1) does the cd drive matter to the rip? or do i just need to use a good software like EAC or the like to ensure an accurate rip?
EAC will ensure the data you rip matches what was originally on the disc. However, I believe EAC is Windows-only. The only OSX equivalent I know of is called "Max". However, I haven't used it, so I cannot vouch for it. Also, the drive doesn't matter per se, as most recent drives will rip at many multiples of the normal CD speed. However, ripping 3000 discs will put a lot of wear and tear on the drive, so you may want one that you can easily replace if the first one dies. I have a Mac Mini as my primary computer and used it to rip about 1000 discs. However, if the drive died I would have been hard pressed to replace it without bringing it to an Apple retailer for service. On a desktop PC, I could have replaced the drive in 15 minutes for US$20.
2) if i rip on a PC, do i have to use a PC in the future, or can i use a Mac against my external music store if it was created under a PC?
You can rip on a PC and play the songs on a Mac, assuming you rip the songs into a format the Mac understands. AppleLossless and FLAC will both work on a Mac, although iTunes works much better with Applelossless (you can get iTunes to play FLAC, but it's a pain).
3) what sort of redundancy is in order? RAID 1? RAID 5? or just another HD the same as the one i plan on playing from, and simply use it as a backup?
After I ripped our discs, I just copied the files to two other external hard drives. One of them stays at our house and gets updated with new music and the other is stored at my parents house. It took a long time to rip all of those discs. If something terrible should happen (fire, burglary), the off-site drive will let me recover that music. It took some time to copy all of that data to the second drive, but the peace of mind was definitely worth the modest time and cost.

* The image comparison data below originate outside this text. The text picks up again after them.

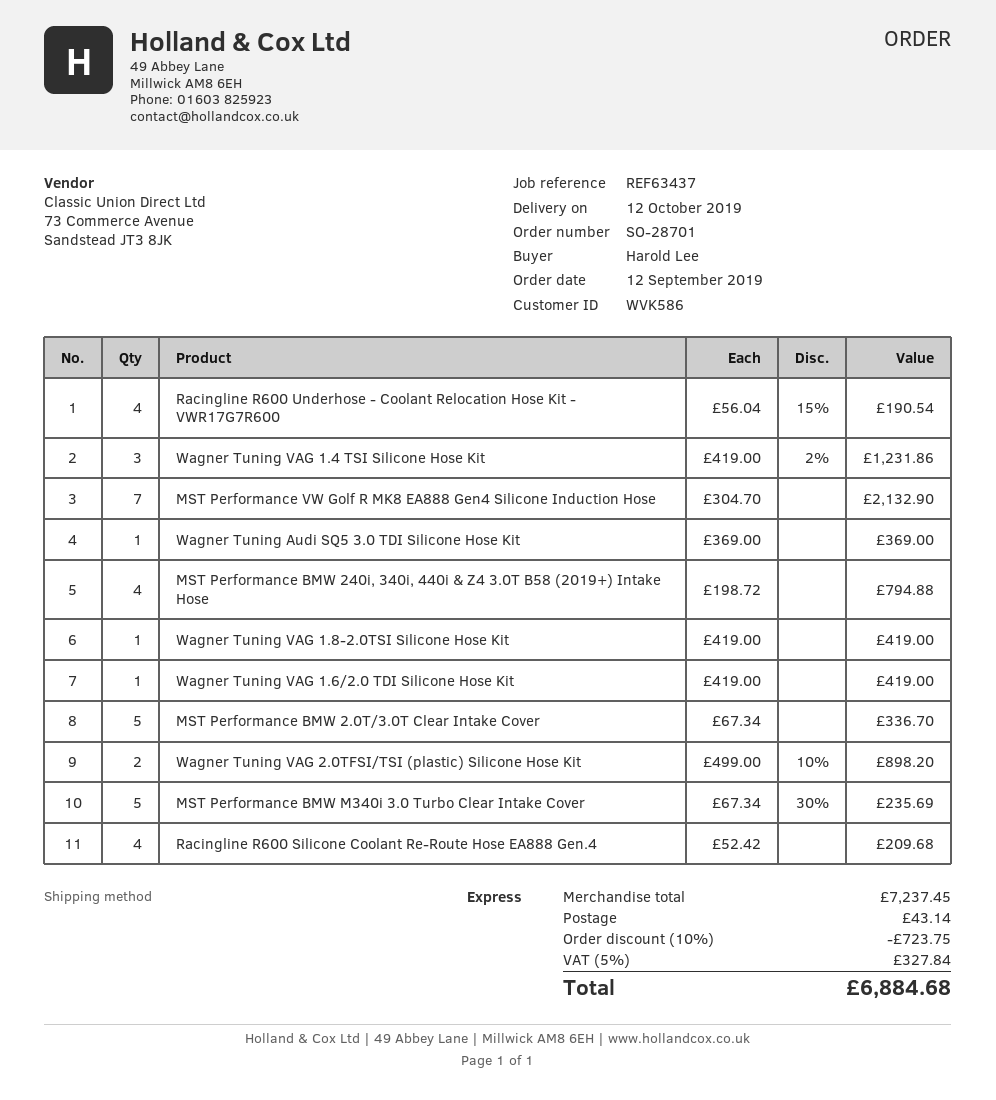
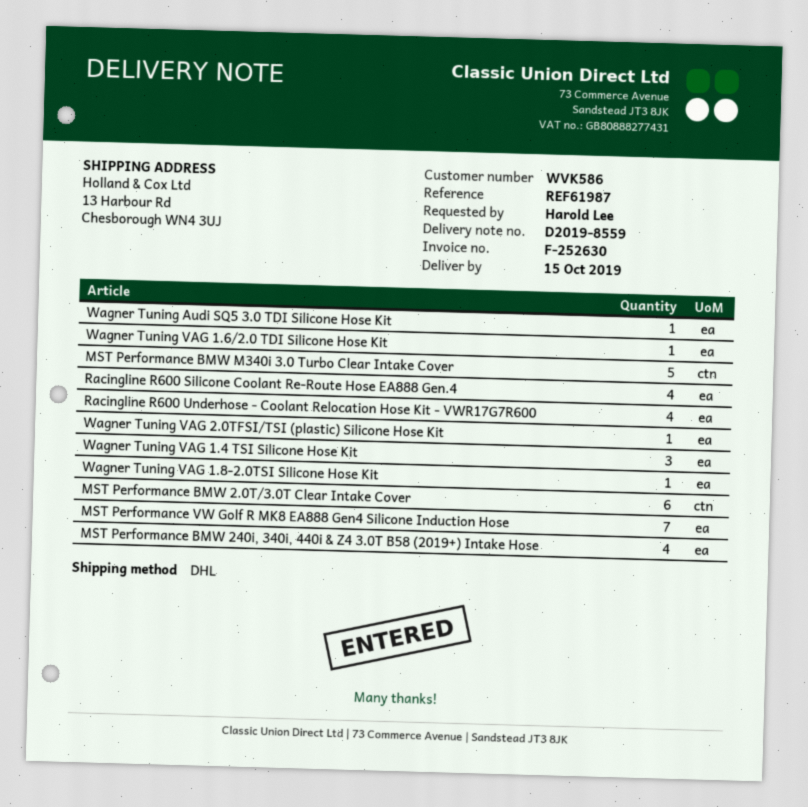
delivery date: 2019-10-12 -> 2019-10-15
reference: REF63437 -> REF61987
shipping method: express -> DHL
MST Performance BMW 2.0T/3.0T Clear Intake Cover: 5 -> 6
Wagner Tuning VAG 2.0TFSI/TSI (plastic) Silicone Hose Kit: 2 -> 1

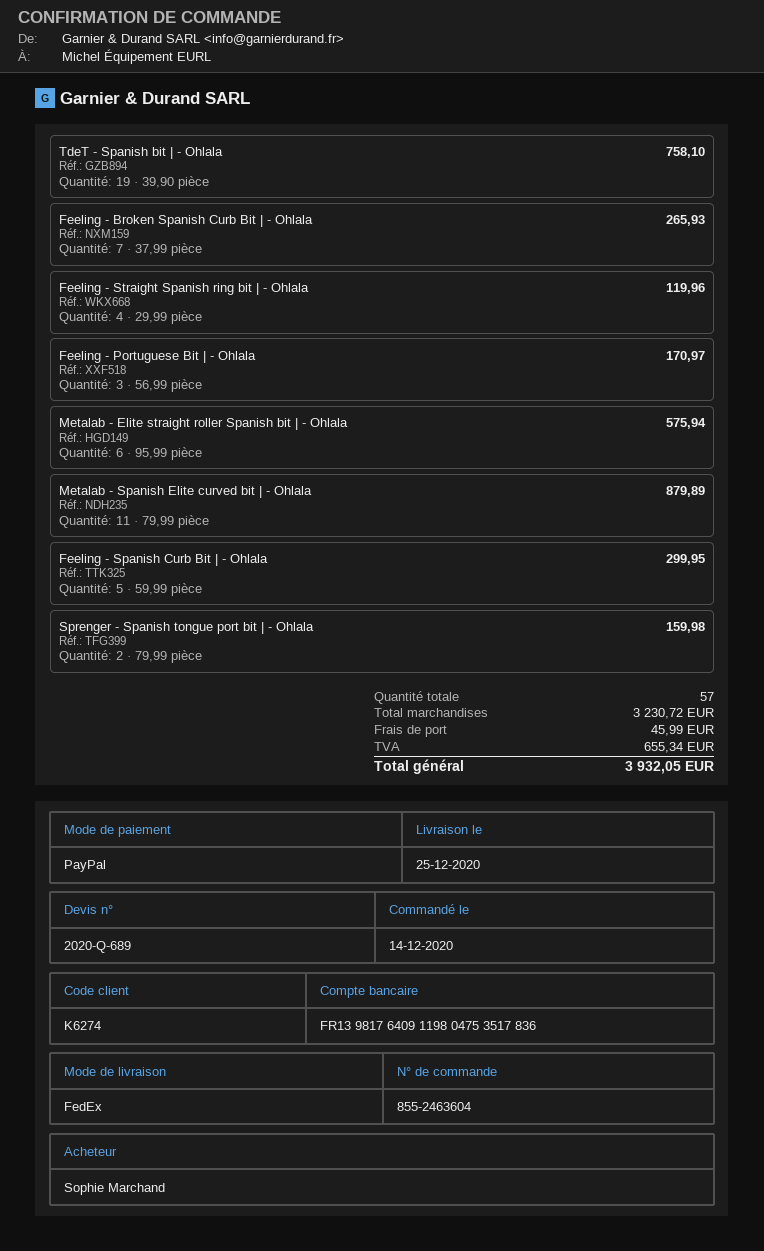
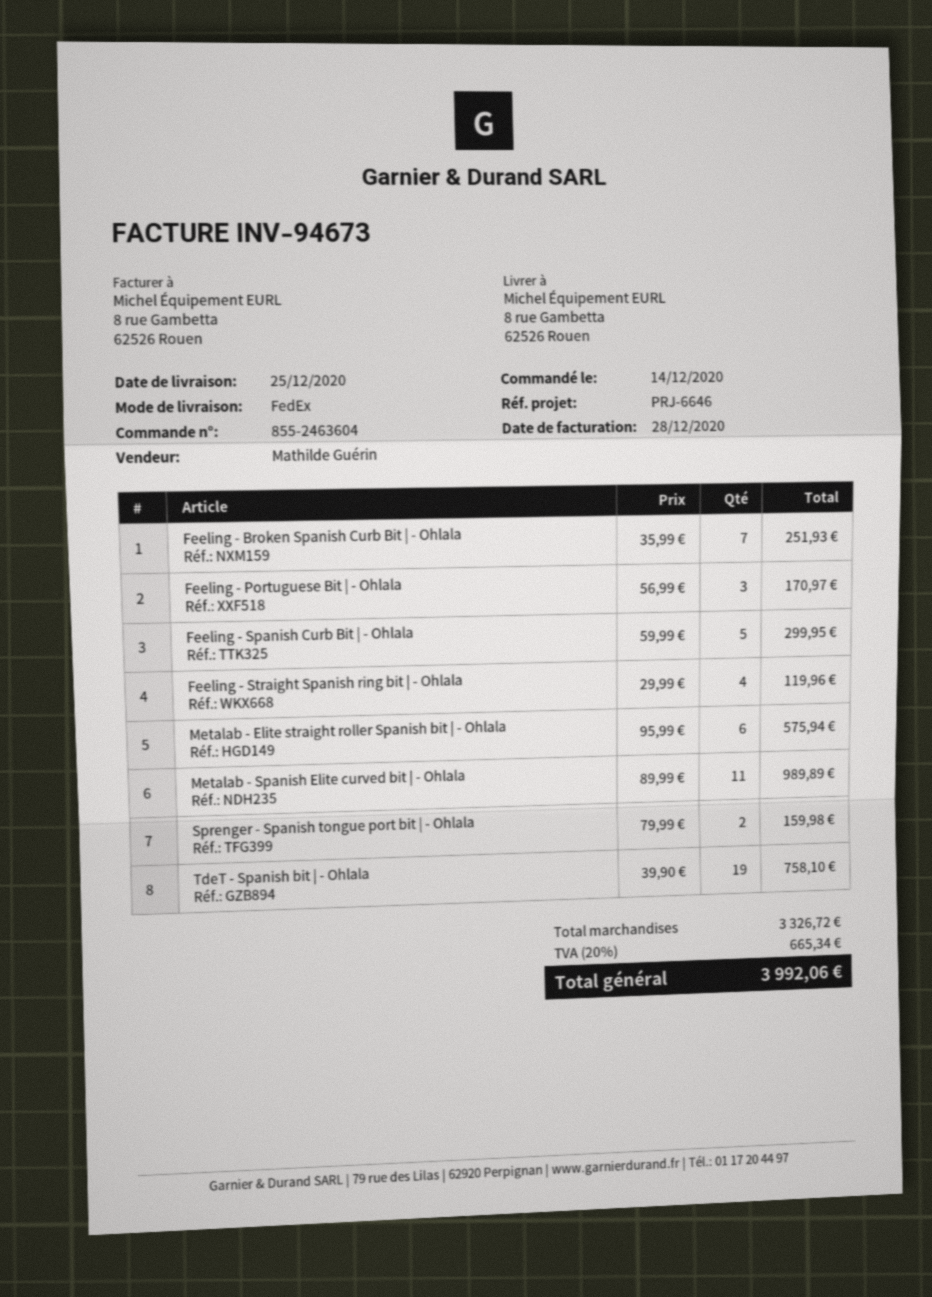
Feeling - Broken Spanish Curb Bit | - Ohlala: 7 x 37.99 = 265.93 -> 7 x 35.99 = 251.93
Metalab - Spanish Elite curved bit | - Ohlala: 11 x 79.99 = 879.89 -> 11 x 89.99 = 989.89
subtotal: 3230.72 -> 3326.72
shipping: 45.99 -> none
tax: 655.34 -> 665.34
total: 3932.05 -> 3992.06

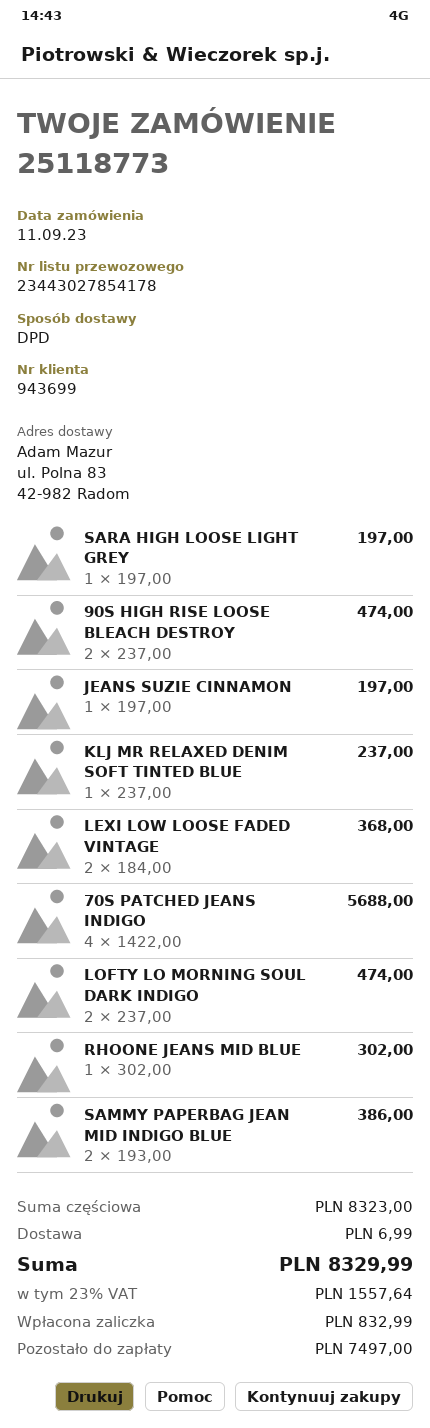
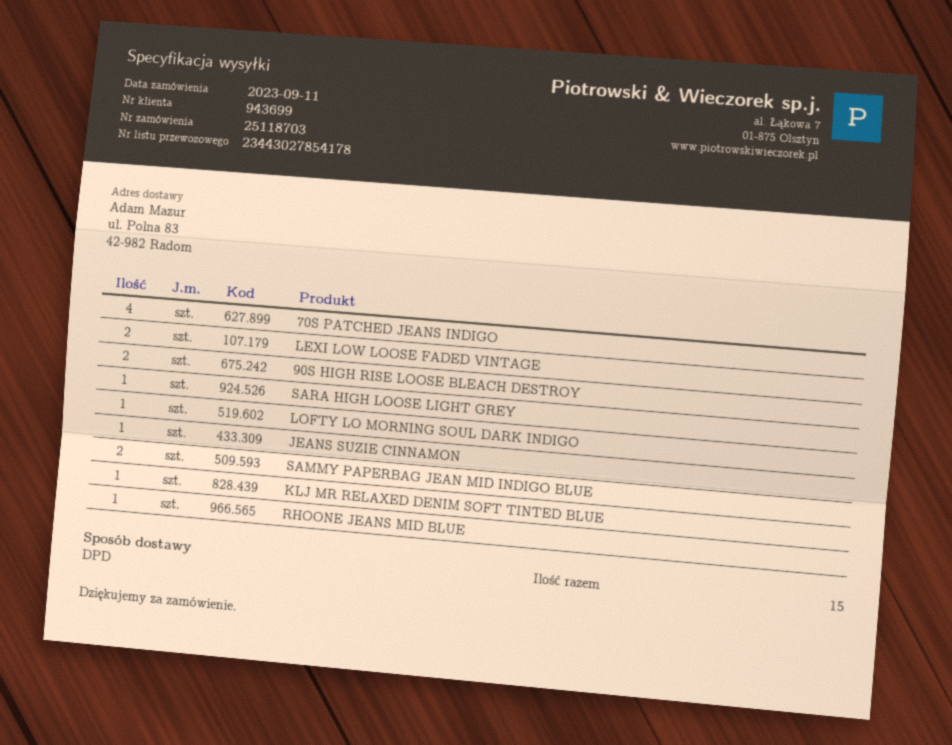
order number: 25118773 -> 25118703
LOFTY LO MORNING SOUL DARK INDIGO: 2 -> 1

4) which uncompressed file format should i use? AAC or something else?
Advanced Audio Coding (AAC) is a standardized, lossy compression and encoding scheme for digital audio. Designed to be the successor of the MP3 format, AAC generally achieves better sound quality than MP3 at similar bit rates.
If you want lossless, go with AppleLossless or FLAC. My recommendation is AppleLossless. You can easily convert from that to FLAC later if you want to (on a Mac you could use a program called XLD to do so, which is fast and free.)
5)any estimate of how much storage would be required for 3k CDs? or would it be feasible to split my music collection across 2 primary HDs...like A-L, M-Z...which is really asking if playback software can read across multiple drives in one virtual "library"
The simplest way to determine how big of a drive you need is to assume each CD consumes 500 megabytes of space (things originally released on LP will be less, more recent releases will probably be more.) In that case, two CDs equals one gigabyte*. Given the 3000 CDs you're looking to rip, that would mean you would need 1.5 terabytes of storage space. However, using FLAC or AppleLossless would reduce the size of each disc, and therefore mean you could get by with a smaller drive. But given that a two terabyte drive these days is around US$100, there's no reason to skimp, and the extra space will give you room to grow.
5) are rips sensitive to vibrations, power conditioning, etc?
Computers are sensitive to power fluctuations, but using EAC or a similar program will let you ensure the ripped data matches what was on the disc, so you should be OK even if your power isn't perfect.
*To the computer geeks out there, I know a gigabyte isn't 1000 megabytes, but it makes the math simpler for this exercise.